Боли уже почти нет. Только отголоски ее, как эхо, еще блуждают в неподвластной взору темноте, отдаваясь то в одном, то в другом месте. Но это пустяки, испуг уже прошел, черный полог задернут. Главное — это избавиться от неведомо откуда возникающих мыслей, главное — даже мысленно не протягивать руки к наглухо задернутому пологу.
А с остальным он справится другим путем. Этот путь — работа, работа, работа. А в перерыве — несколько хороших глотков коньяка.
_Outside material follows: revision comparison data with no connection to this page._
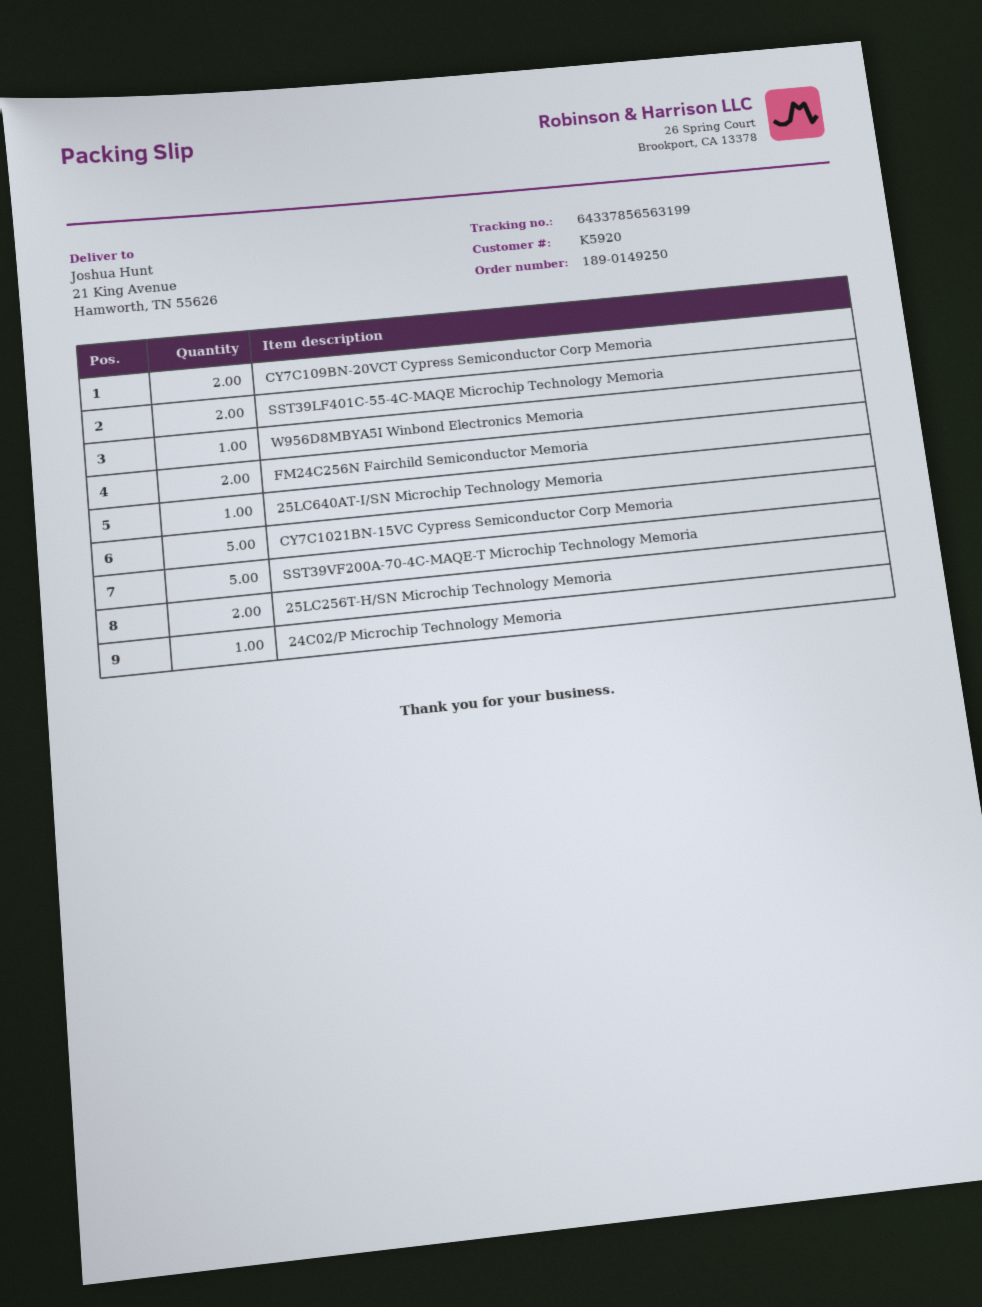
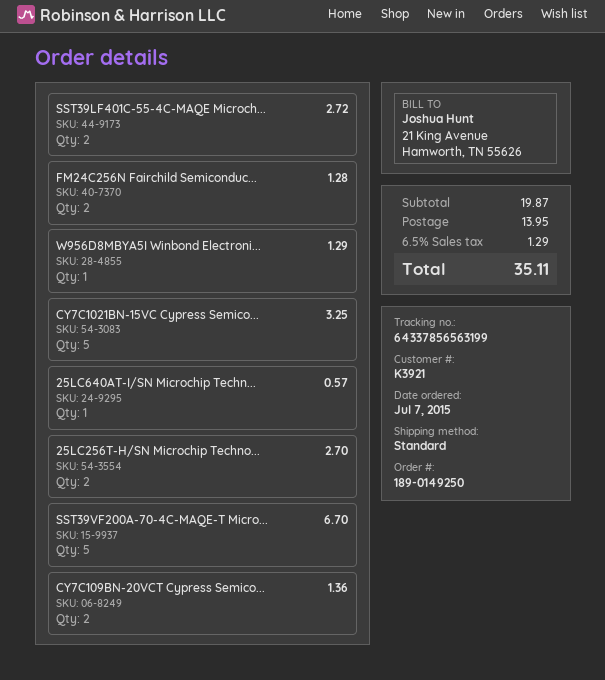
customer number: K5920 -> K3921
24C02/P Microchip Technology Memoria: 1 -> none

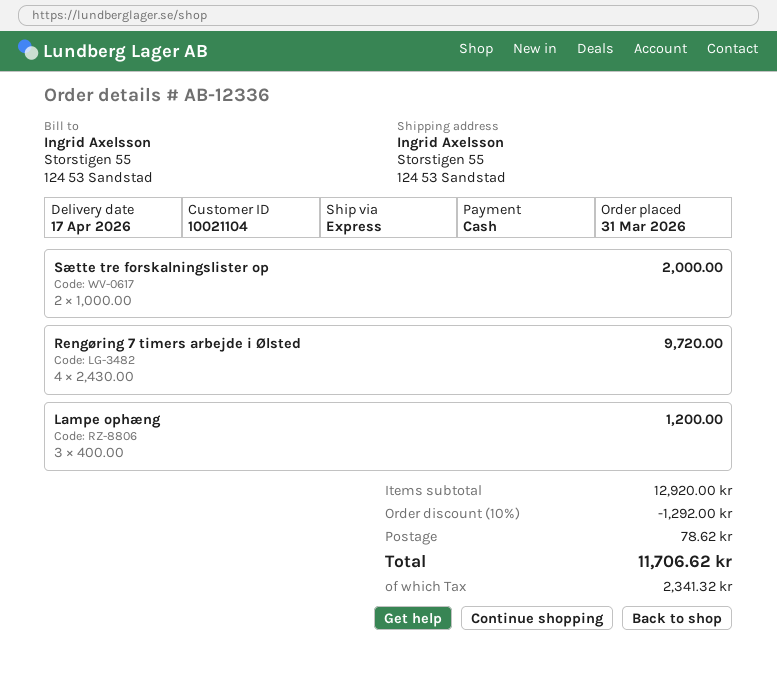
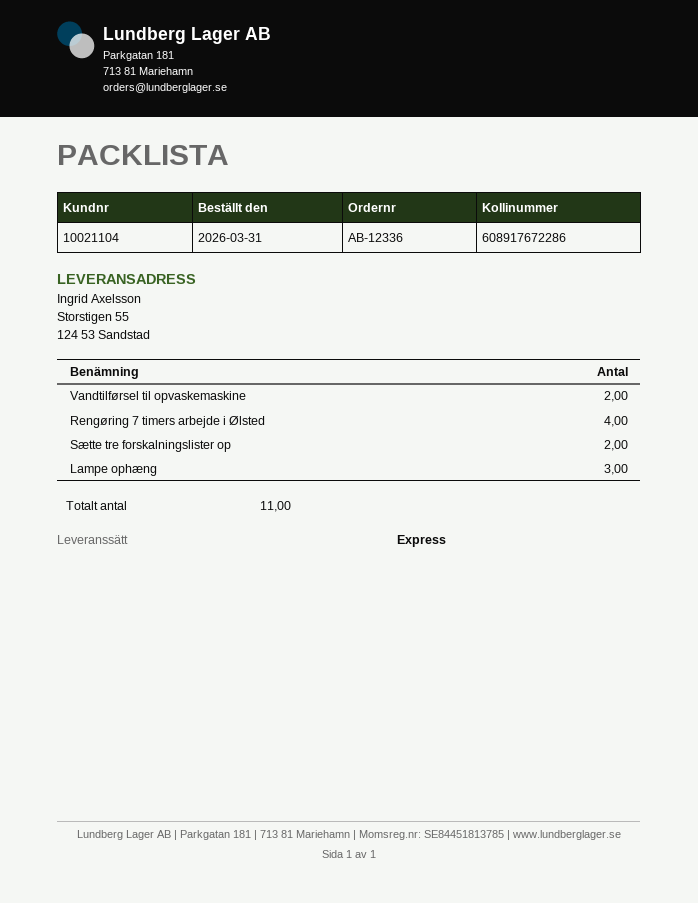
Vandtilførsel til opvaskemaskine: none -> 2

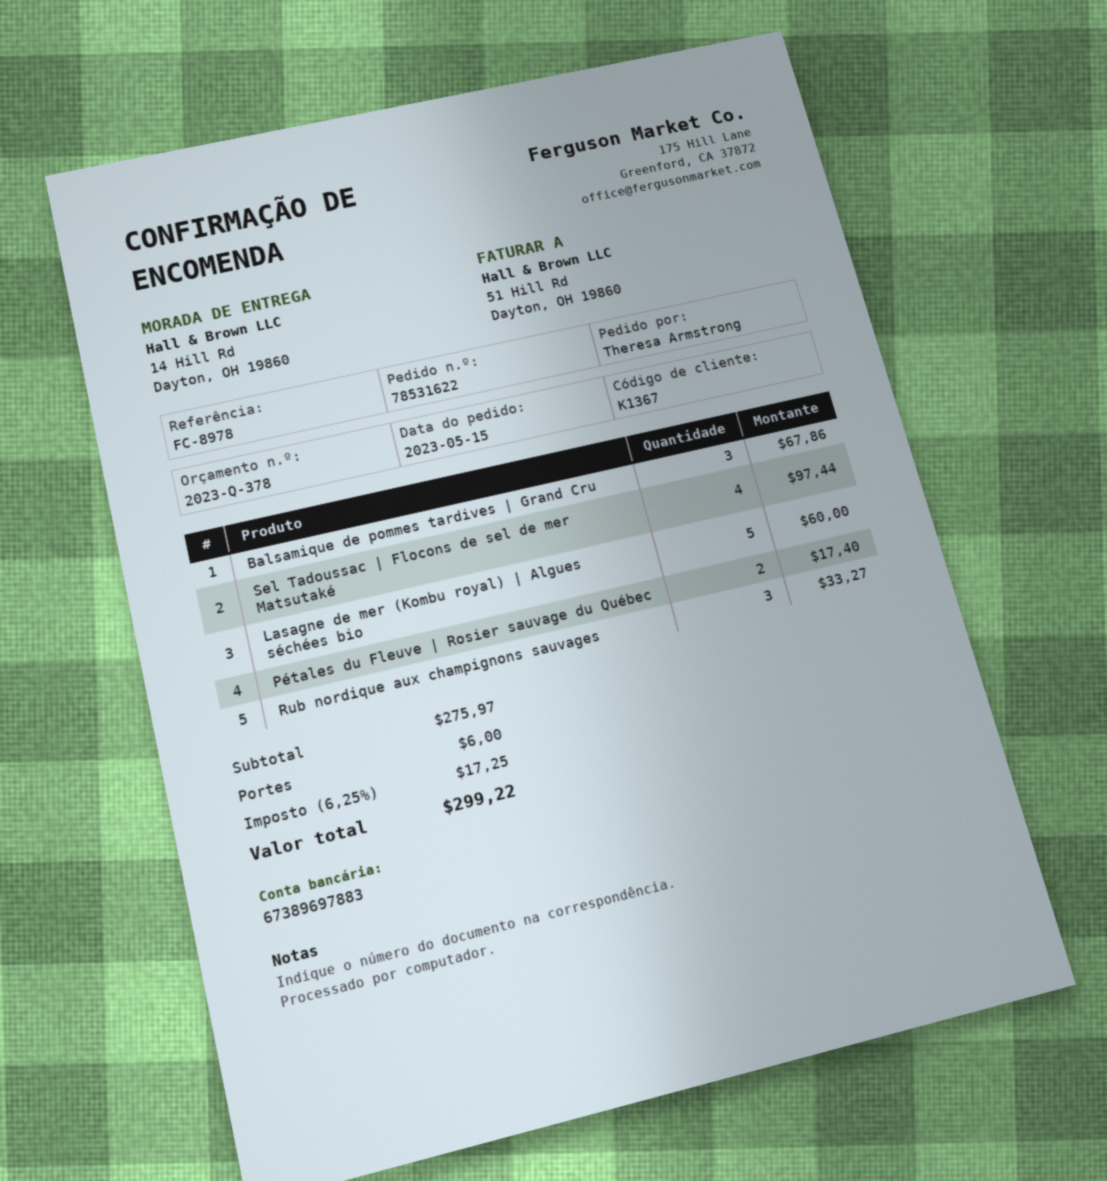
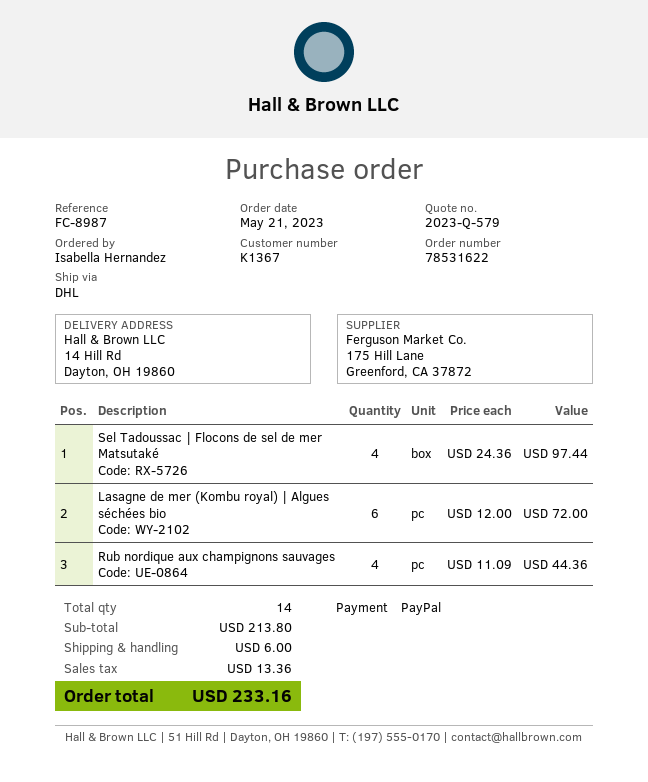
quote number: 2023-Q-378 -> 2023-Q-579
order date: 2023-05-15 -> 2023-05-21
reference: FC-8978 -> FC-8987
ordered by: Theresa Armstrong -> Isabella Hernandez
Balsamique de pommes tardives | Grand Cru: 3 for 67.86 -> none
Lasagne de mer (Kombu royal) | Algues séchées bio: 5 for 60.00 -> 6 for 72.00
Pétales du Fleuve | Rosier sauvage du Québec: 2 for 17.40 -> none
Rub nordique aux champignons sauvages: 3 for 33.27 -> 4 for 44.36
subtotal: 275.97 -> 213.80
tax: 17.25 -> 13.36
total: 299.22 -> 233.16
Теперь все прошло, даже отголоски боли, подобно эху отдававшиеся то здесь, то там, исчезли совершенно. Сколько времени простоял он так, прижавшись лбом к холодному окну? Часы показывают, что прошло не более трех минут. Да, всего три минуты. Ему становится даже смешно — как мог он так распуститься, вообразить неведомо что. Надо было сразу приниматься за работу, не обращая ни на что внимания, — нельзя давать воли воображению.
Он отходит от окна. И вот он уже снова сидит за столом, губы его искривлены язвительной усмешкой. Щелчок, яркое желтое пятно снова вырывает из темноты груду сложенных гармошкой чертежей, синек. От его взгляда не скроется ни одна ошибка. Тем более такая вот, как эта. Он берет отложенную в сторону кальку, разворачивает ее во всю длину, всматривается, подчеркивает красным карандашом одно место, другое, третье. Движения его резки и уверенны. Этим умникам здесь никакие фокусы не помогут. И он подчеркивает снова и снова.